Pull every line of the entries that has the word "Bina".

··· DATA FOR PROCESSING

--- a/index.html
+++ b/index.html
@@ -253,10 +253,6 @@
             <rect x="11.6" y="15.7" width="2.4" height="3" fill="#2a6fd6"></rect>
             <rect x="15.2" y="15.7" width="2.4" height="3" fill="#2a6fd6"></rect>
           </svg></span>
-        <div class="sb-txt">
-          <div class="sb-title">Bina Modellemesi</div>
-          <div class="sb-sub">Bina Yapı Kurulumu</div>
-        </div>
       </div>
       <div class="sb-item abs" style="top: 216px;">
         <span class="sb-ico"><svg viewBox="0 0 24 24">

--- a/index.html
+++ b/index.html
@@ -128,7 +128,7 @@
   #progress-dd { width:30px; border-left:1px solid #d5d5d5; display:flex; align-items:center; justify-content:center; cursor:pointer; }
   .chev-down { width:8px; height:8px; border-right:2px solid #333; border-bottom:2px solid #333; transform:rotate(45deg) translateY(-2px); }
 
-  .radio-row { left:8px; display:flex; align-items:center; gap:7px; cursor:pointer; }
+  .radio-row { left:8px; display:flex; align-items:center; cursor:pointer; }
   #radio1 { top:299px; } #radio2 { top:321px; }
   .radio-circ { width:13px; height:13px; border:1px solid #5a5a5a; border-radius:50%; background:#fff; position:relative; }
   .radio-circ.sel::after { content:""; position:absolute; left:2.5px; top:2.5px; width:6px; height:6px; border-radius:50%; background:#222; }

······

SOLUTION TO THIS PROBLEM:
-          <div class="sb-title">Bina Modellemesi</div>
-          <div class="sb-sub">Bina Yapı Kurulumu</div>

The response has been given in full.